11. The system according to claim 9, wherein the first value set includes a representation of the number of times a given k-mer of the genomic data appears in the parental genomic data.
12. The system according to claim 9, wherein the first value set comprises a representation of hash values calculated based on the corresponding k-mers of the genomic data.
13. The system according to claim 9, wherein the memory allocation size for storing the signature of a given k-cluster in the subset is smaller than the memory allocation size for storing the given k-cluster.
14. The system according to claim 9, wherein the operation further comprises: The one or more computers send data corresponding to the hash data structure as data packets to the first device.
15. The system of claim 14, wherein the first device is a memory storage device.
16. The system of claim 14, wherein the second device reads the data corresponding to the hash data structure from the first device, and wherein the second device performs a series of operations to generate a second hash data structure based on the data corresponding to the hash data structure.

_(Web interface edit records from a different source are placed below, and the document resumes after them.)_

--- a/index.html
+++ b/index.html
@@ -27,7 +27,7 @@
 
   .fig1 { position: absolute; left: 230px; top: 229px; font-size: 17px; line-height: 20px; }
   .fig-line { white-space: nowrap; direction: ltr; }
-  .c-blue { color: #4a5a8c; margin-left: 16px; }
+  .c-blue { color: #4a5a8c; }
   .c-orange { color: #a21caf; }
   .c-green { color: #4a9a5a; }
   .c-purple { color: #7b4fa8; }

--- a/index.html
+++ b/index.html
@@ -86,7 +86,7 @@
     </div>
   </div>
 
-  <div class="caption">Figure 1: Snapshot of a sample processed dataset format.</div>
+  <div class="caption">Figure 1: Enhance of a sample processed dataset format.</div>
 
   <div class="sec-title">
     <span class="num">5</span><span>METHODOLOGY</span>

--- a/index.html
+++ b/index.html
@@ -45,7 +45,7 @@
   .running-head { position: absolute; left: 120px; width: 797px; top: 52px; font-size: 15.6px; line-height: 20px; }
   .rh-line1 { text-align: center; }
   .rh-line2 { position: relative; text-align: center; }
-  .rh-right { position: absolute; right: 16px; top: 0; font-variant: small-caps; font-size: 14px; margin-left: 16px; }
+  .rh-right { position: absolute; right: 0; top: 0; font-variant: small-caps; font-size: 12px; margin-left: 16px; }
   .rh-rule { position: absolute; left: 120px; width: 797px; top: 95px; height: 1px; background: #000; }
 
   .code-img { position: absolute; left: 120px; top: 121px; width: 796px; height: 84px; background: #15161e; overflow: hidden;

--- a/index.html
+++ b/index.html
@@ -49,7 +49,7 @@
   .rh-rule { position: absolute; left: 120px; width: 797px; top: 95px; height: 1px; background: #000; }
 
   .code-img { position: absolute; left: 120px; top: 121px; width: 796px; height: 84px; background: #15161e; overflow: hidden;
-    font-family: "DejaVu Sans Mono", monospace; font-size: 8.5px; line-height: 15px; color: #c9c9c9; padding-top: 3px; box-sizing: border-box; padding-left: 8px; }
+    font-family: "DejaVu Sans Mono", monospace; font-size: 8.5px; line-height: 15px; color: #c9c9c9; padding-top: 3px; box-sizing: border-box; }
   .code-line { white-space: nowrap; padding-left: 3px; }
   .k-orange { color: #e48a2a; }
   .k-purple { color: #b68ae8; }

17. A computer-readable medium storing instructions, said instructions, when executed by one or more computers, causing said one or more computers to perform operations for generating a hash table for software-accelerated mapping of genomic data reads, said operations comprising: Receive genomic data, wherein the genomic data is derived from parental genomic data; A first value set is generated based on the genomic data; A subset of the genome data is generated based on the first value set; Calculate a signature for each k-mer in the subset of the genomic data, wherein the signature is calculated based on a first hash function; Calculate a first attribute for each k-mer in the subset of the genomic data, wherein the first attribute includes the position of a given k-mer in the genomic data within the sequence of the genomic data; Calculate the index of each k-mer in the subset of the genomic data, wherein the index is calculated based on a second hash function; as well as The index of each k-mer in the subset of the genomic data stores the signature and the first attribute of each k-mer in the subset of the genomic data within a hash data structure.
18. The computer-readable medium of claim 17, wherein each k-mer in the subset of the genomic data is a k-mer comprising k letters representing a string of one or more nucleotides.

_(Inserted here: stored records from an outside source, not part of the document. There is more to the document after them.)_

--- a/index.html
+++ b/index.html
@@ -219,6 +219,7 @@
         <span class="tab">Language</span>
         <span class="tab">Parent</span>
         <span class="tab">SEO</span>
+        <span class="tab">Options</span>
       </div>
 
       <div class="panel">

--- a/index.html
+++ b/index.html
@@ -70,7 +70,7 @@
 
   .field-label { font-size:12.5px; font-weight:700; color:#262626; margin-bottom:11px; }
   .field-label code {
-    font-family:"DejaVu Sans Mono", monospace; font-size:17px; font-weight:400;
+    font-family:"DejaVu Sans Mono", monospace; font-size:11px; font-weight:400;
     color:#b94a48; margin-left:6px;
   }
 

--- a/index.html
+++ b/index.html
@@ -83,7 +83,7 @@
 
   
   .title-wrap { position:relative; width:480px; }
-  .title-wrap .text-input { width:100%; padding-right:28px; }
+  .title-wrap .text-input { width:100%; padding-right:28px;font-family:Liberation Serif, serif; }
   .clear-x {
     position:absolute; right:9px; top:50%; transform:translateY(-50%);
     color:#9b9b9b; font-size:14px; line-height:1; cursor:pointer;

19. The computer-readable medium of claim 17, wherein the first value set includes a representation of the number of times a given k-mer of the genomic data occurs within the parental genomic data.
20. The computer-readable medium according to claim 17, wherein the first value set includes a representation of hash values calculated based on the corresponding k-mer of the genomic data.

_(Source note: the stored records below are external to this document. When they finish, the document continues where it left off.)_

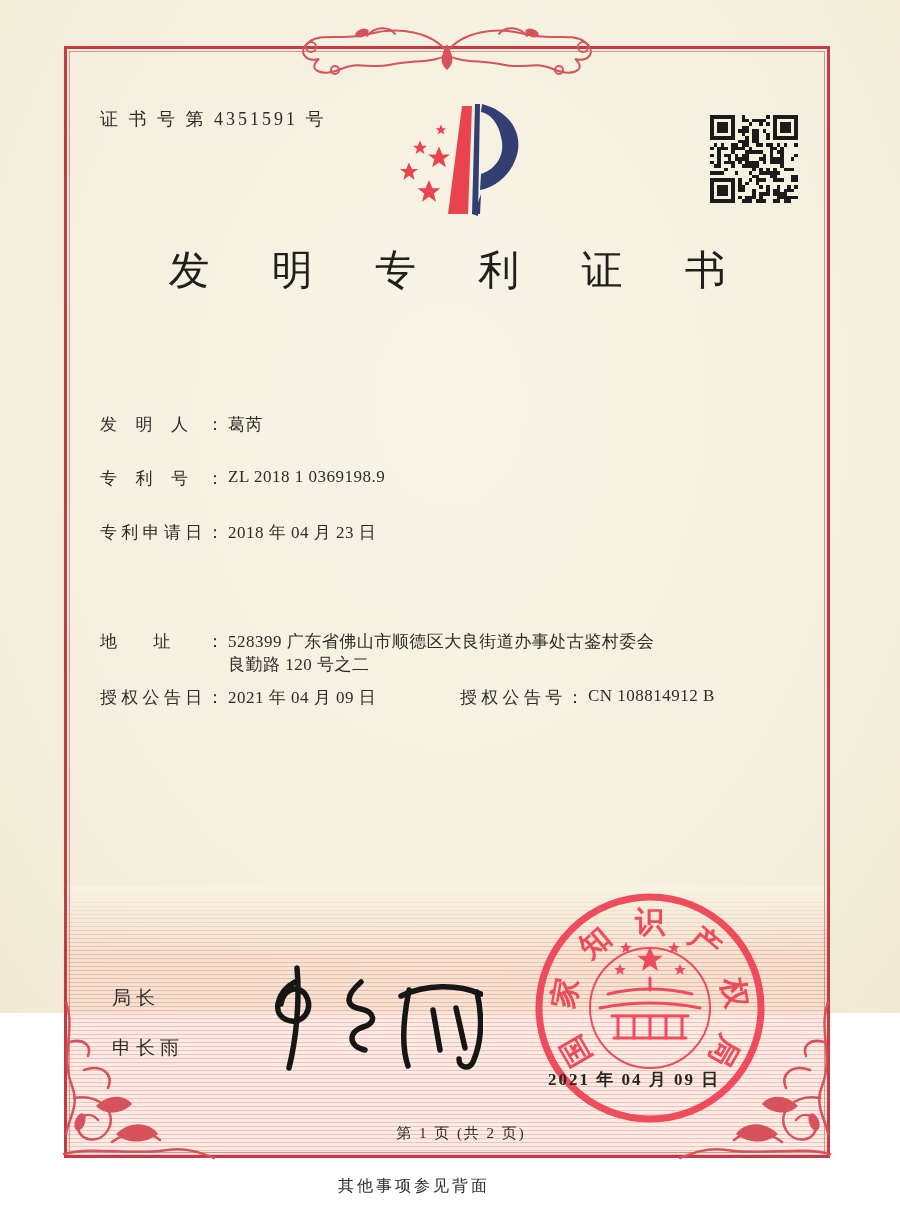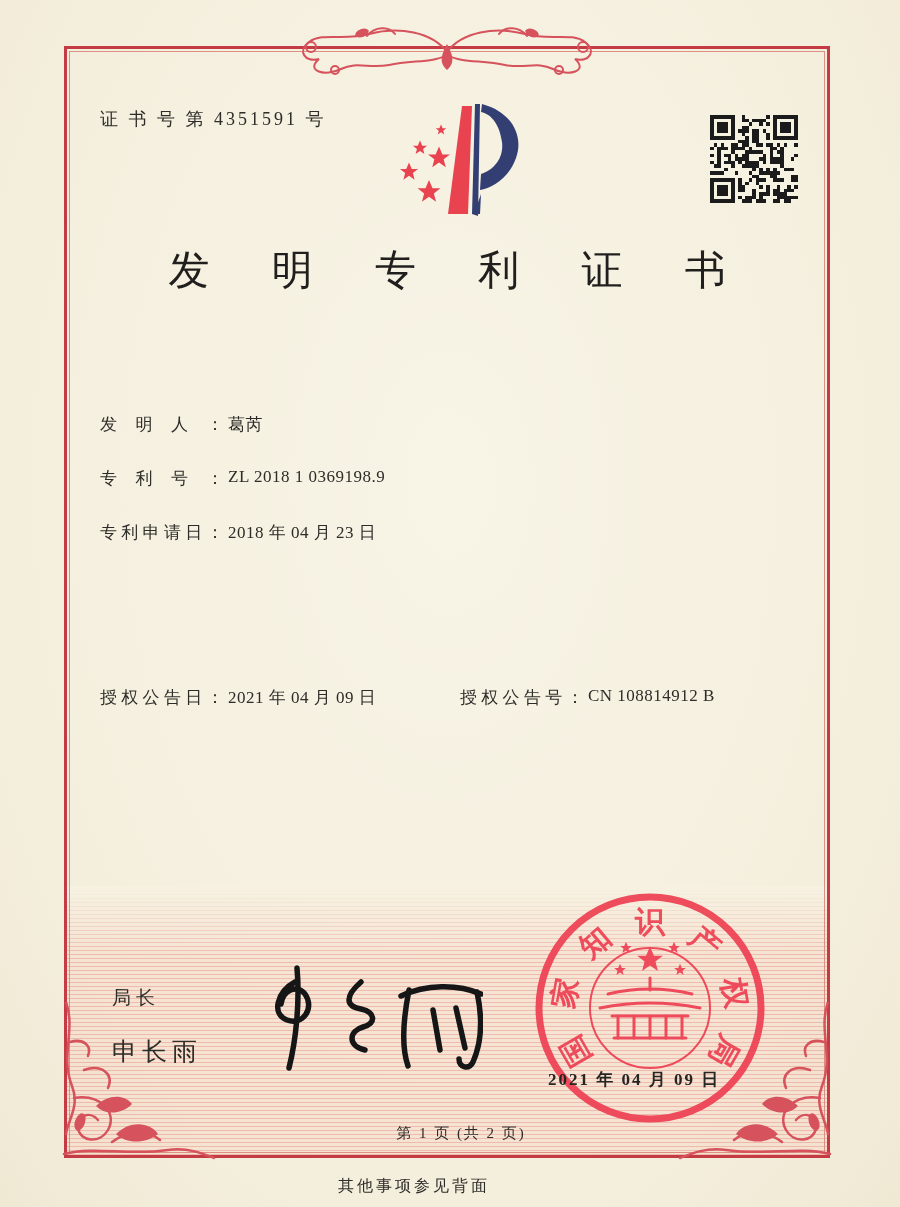--- a/index.html
+++ b/index.html
@@ -5,7 +5,7 @@
   * { margin:0; padding:0; box-sizing:border-box; }
   html,body { width:900px; height:1207px; overflow:hidden; }
   body { font-family:"Liberation Serif","DejaVu Serif",serif; color:#2e2c28; }
-  .page { position:relative; width:900px; height:1207px;
+  .page { position:relative; width:900px; height:1013px;
           background:#f6f2e2;
           background-image:radial-gradient(ellipse at 50% 40%, #f8f4e6 0%, #f4efdd 70%, #efe9d4 100%); }
 

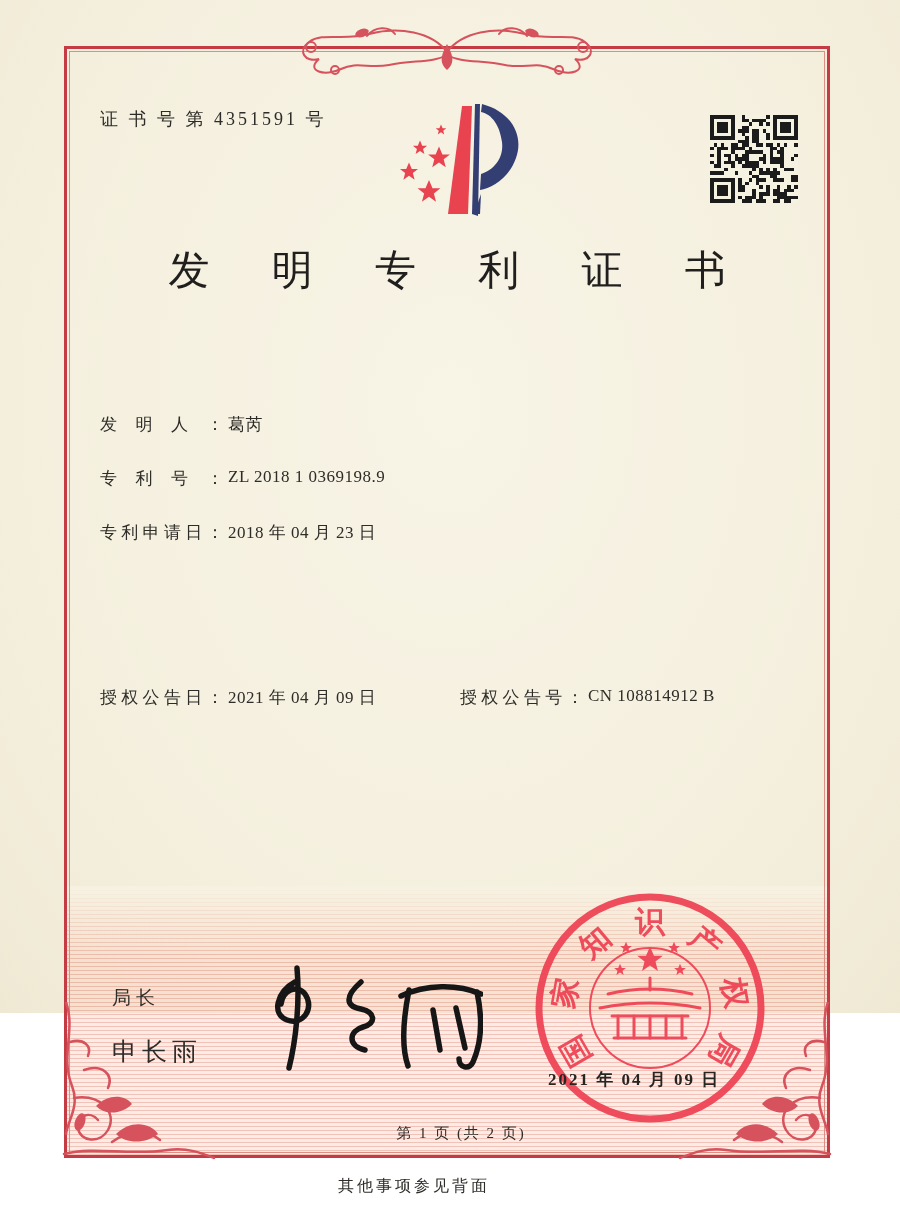--- a/index.html
+++ b/index.html
@@ -375,6 +375,13 @@
     <span class="lbl">专利申请日：</span>
     <span class="val">2018 年 04 月 23 日</span>
   </div>
+  <div class="row r5">
+    <span class="lbl">地址：</span>
+    <span class="val">
+      <span class="val2">528399 广东省佛山市顺德区大良街道办事处古鉴村委会</span>
+      <span class="val2">良勤路 120 号之二</span>
+    </span>
+  </div>
   <div class="row r6">
     <span class="lbl">授权公告日：</span>
     <span class="val grant-date">2021 年 04 月 09 日</span>

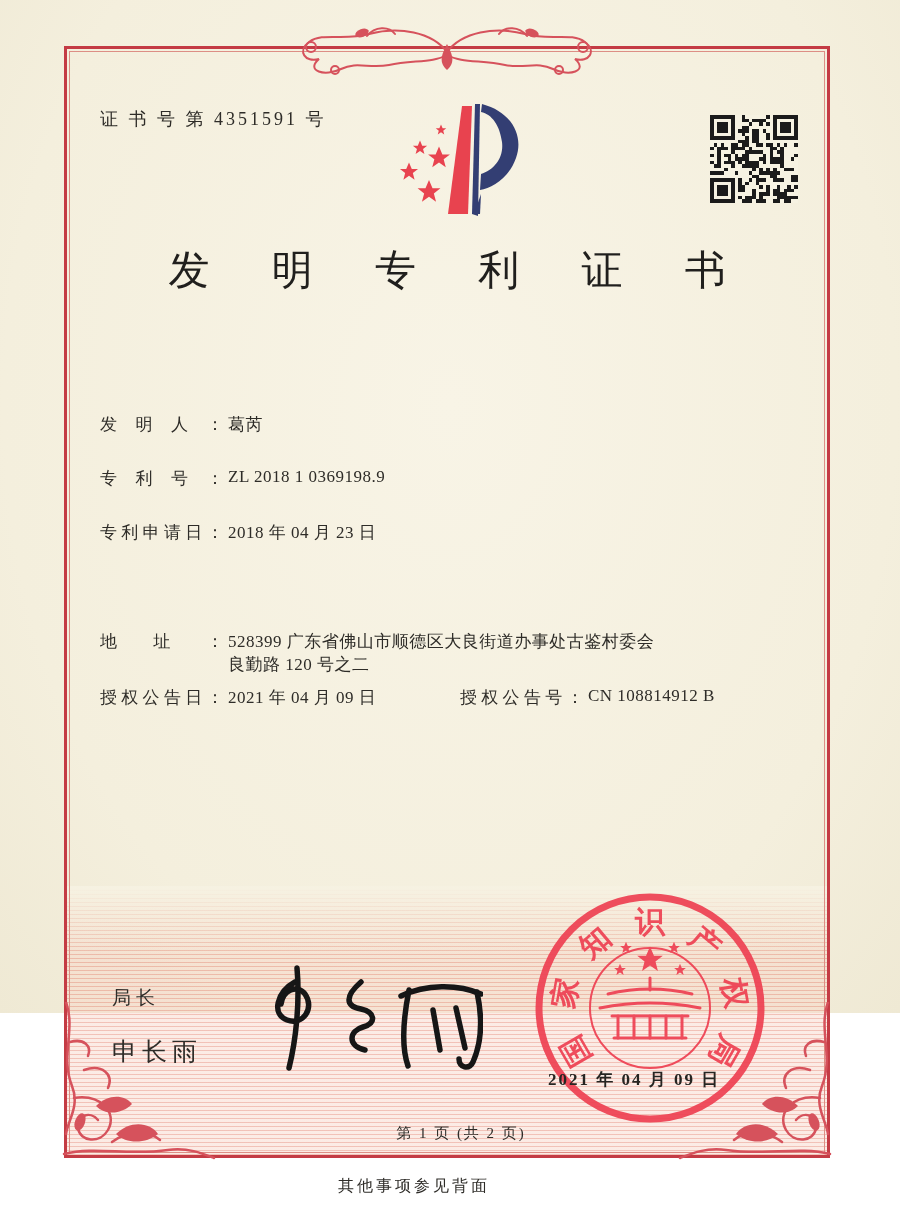--- a/index.html
+++ b/index.html
@@ -54,7 +54,7 @@
 
   .sig-title { position:absolute; left:112px; top:965px; font-size:19px;
                letter-spacing:5px; z-index:5;margin-top:20px; }
-  .sig-name  { position:absolute; left:112px; top:1035px; font-size:25px;
+  .sig-name  { position:absolute; left:112px; top:1035px; font-size:19px;
                letter-spacing:5px; z-index:5; }
   .sig-svg   { position:absolute; left:243px; top:962px; z-index:5; }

21. The computer-readable medium according to claim 17, wherein the memory allocation size for storing the signature of a given k-merger in the subset is smaller than the memory allocation size for storing the given k-merger.
22. The computer-readable medium according to claim 17, further comprising: The data corresponding to the hash data structure is sent as a data packet to the first device.
23. The computer-readable medium of claim 22, wherein the first device is a memory storage device.
24. The computer-readable medium of claim 22, wherein the second device reads the data corresponding to the hash data structure from the first device, and wherein the second device performs a series of operations to generate a second hash data structure based on the data corresponding to the hash data structure.